• _TASK BRIEF_
Please set down only the lines below starting with the line with "font-weight: none ->" and going on through the line with "text: 49 ->", verbatim and without pictures.

THE INPUT below:

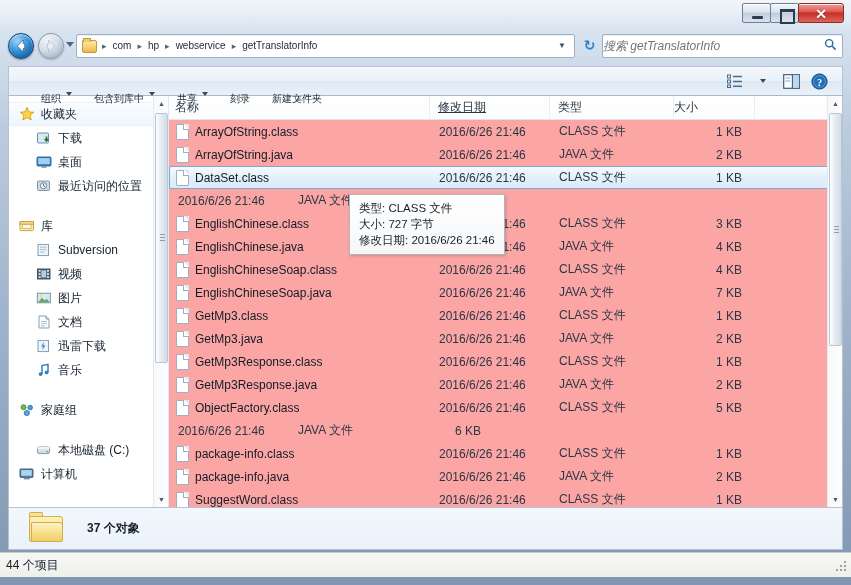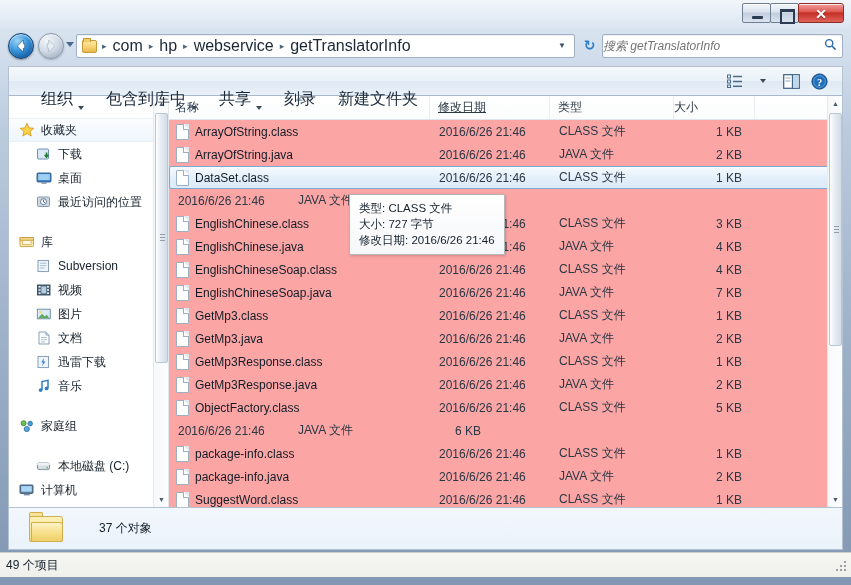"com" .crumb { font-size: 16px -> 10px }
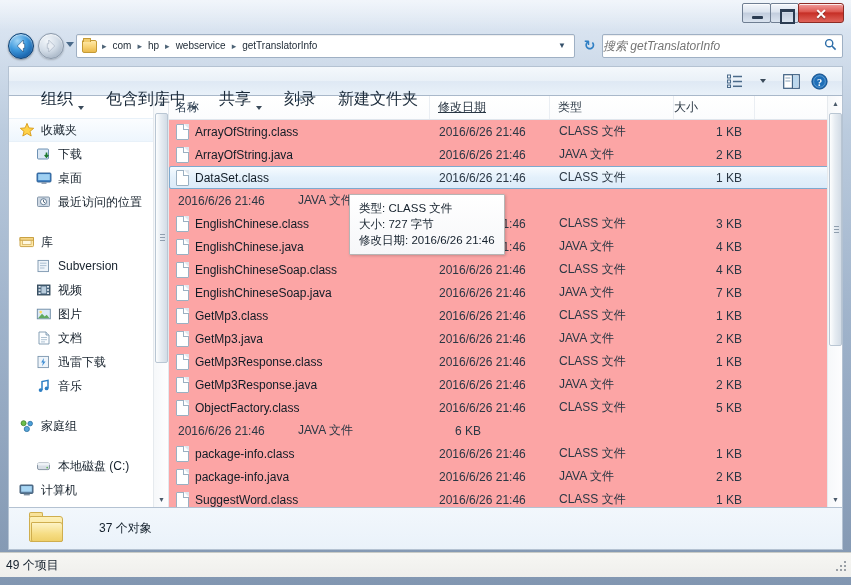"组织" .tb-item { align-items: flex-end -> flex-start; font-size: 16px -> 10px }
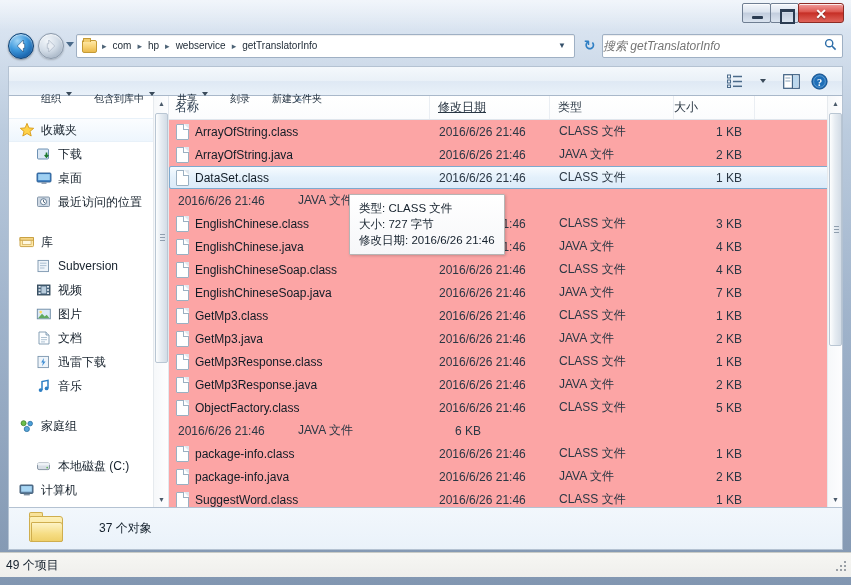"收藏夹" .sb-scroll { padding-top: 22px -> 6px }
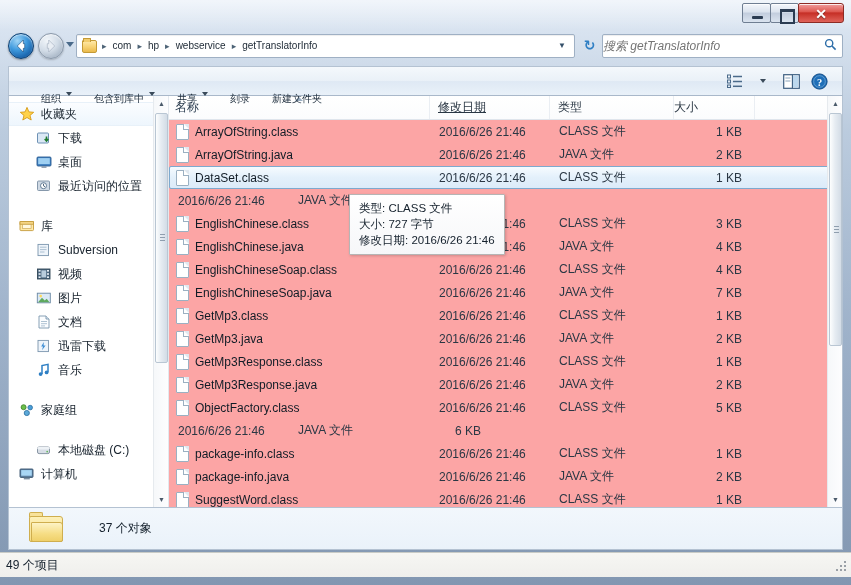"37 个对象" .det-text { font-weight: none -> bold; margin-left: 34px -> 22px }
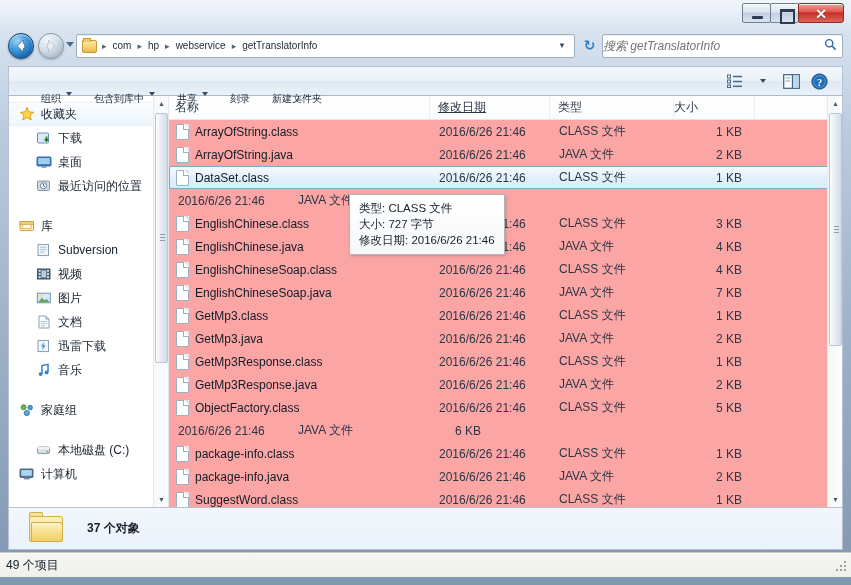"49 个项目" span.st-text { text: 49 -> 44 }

End of THE INPUT.
THE INPUT below:

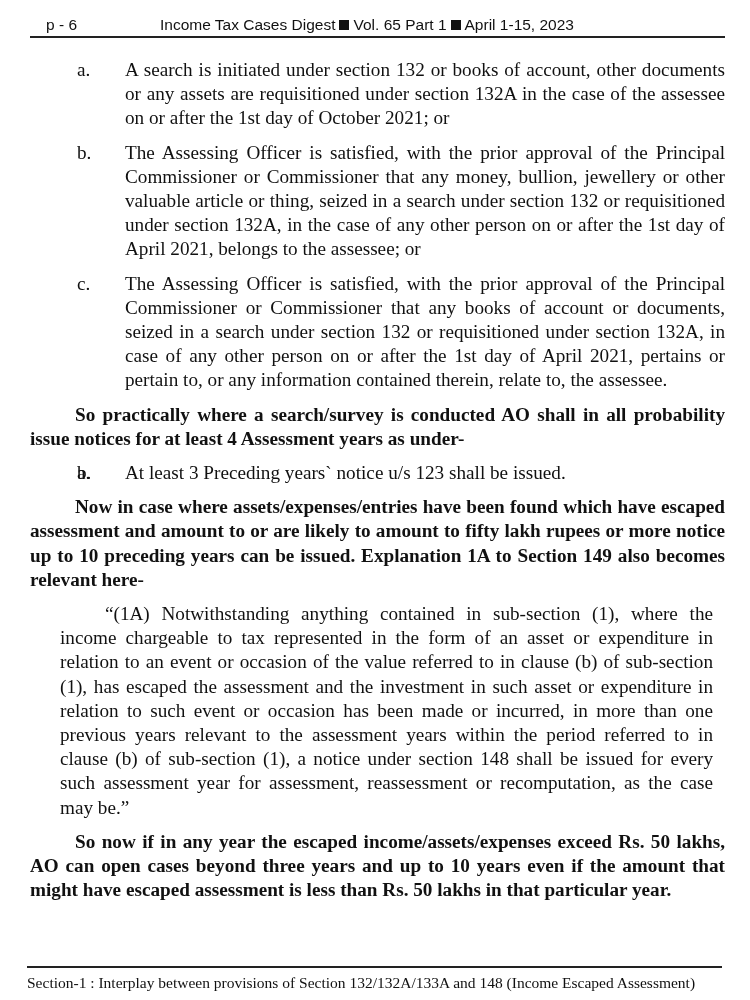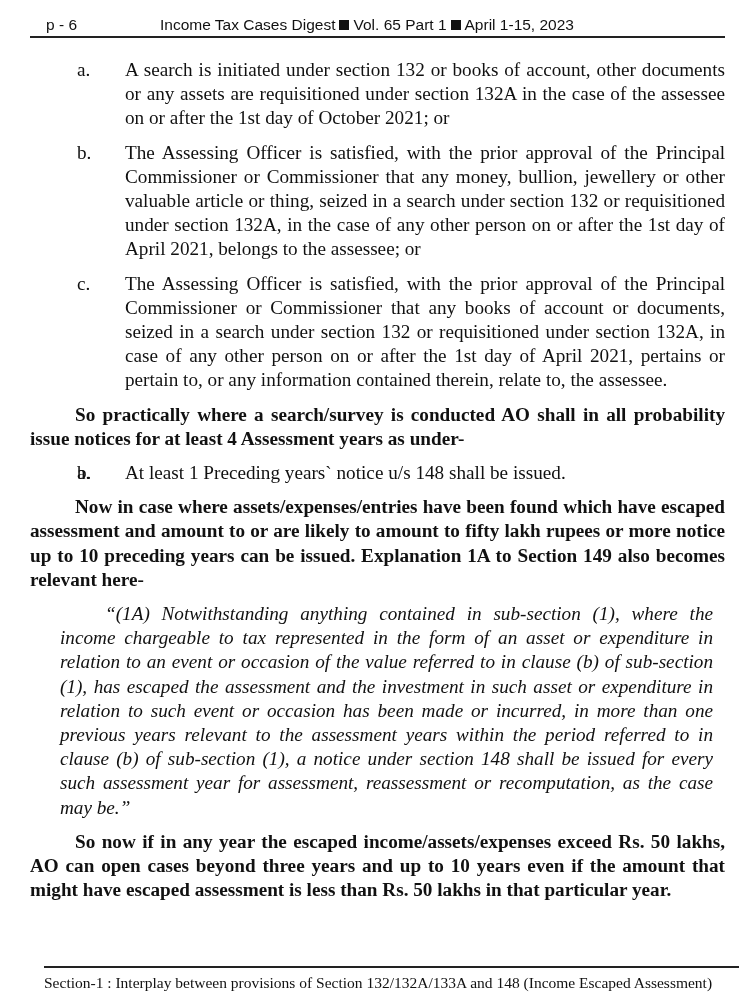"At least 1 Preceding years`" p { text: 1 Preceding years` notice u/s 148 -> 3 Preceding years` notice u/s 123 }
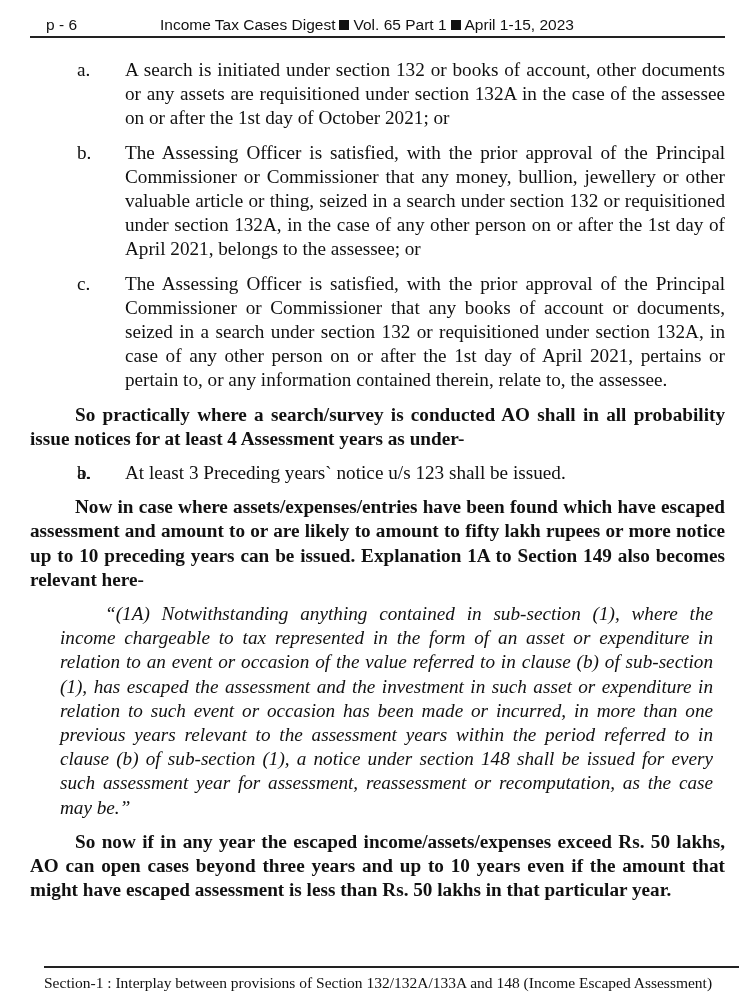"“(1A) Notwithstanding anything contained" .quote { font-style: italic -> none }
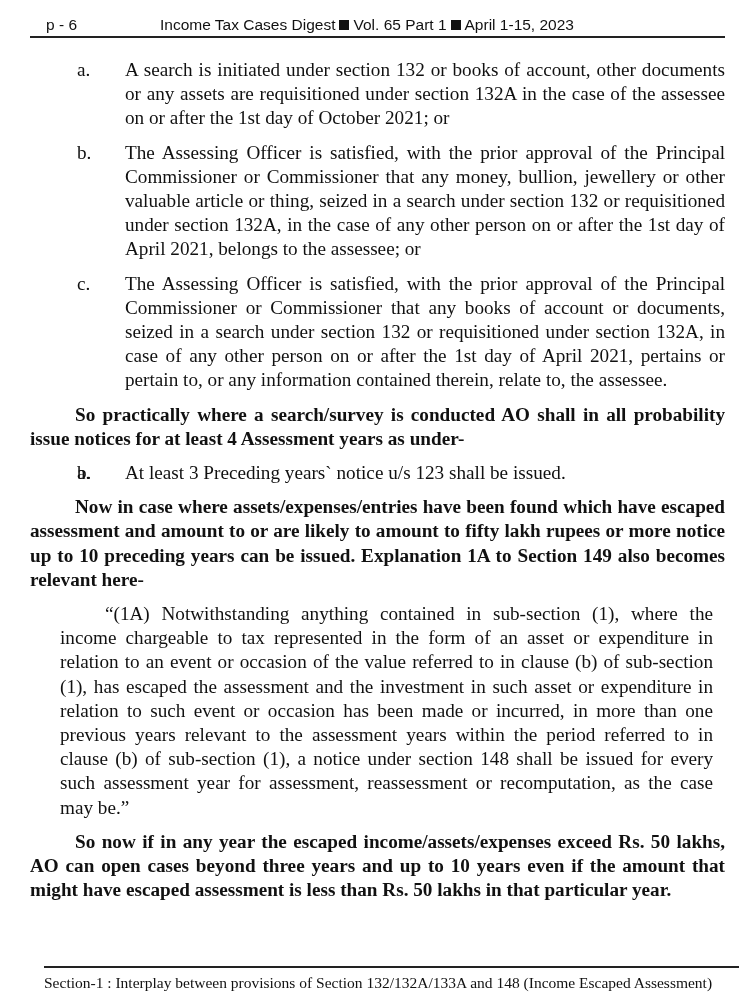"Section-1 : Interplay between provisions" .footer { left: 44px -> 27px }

End of THE INPUT.

• _RESPONSE AREA_
"37 个对象" .det-text { font-weight: none -> bold; margin-left: 34px -> 22px }
"49 个项目" span.st-text { text: 49 -> 44 }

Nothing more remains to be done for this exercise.